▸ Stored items
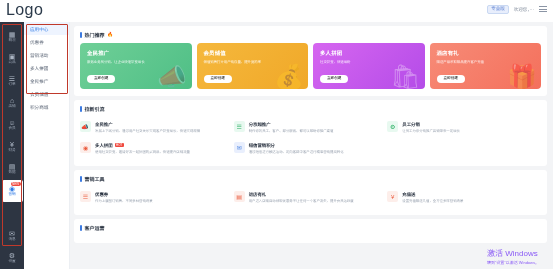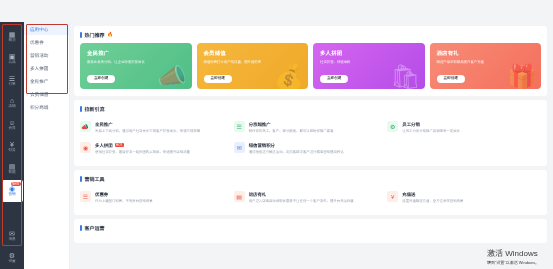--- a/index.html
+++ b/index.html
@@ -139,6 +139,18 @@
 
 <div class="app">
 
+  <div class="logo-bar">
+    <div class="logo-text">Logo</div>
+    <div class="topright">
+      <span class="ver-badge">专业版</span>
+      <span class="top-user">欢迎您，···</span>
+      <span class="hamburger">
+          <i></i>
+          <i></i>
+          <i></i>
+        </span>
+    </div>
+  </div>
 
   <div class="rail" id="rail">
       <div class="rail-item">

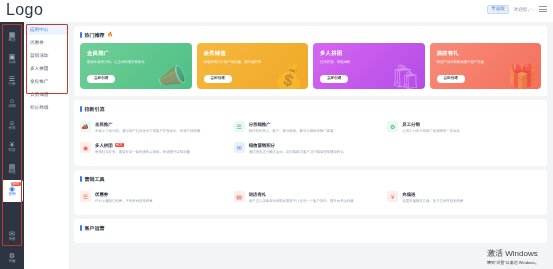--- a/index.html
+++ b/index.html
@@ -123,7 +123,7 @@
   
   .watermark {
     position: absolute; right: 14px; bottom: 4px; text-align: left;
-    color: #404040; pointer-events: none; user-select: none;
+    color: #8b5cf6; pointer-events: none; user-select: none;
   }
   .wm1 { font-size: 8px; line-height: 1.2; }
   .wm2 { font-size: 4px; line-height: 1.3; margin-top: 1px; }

▸ Assigned task
Among the lines above, find those with the word "height". Copy them.

▸ Exercise result
   .wm1 { font-size: 8px; line-height: 1.2; }
   .wm2 { font-size: 4px; line-height: 1.3; margin-top: 1px; }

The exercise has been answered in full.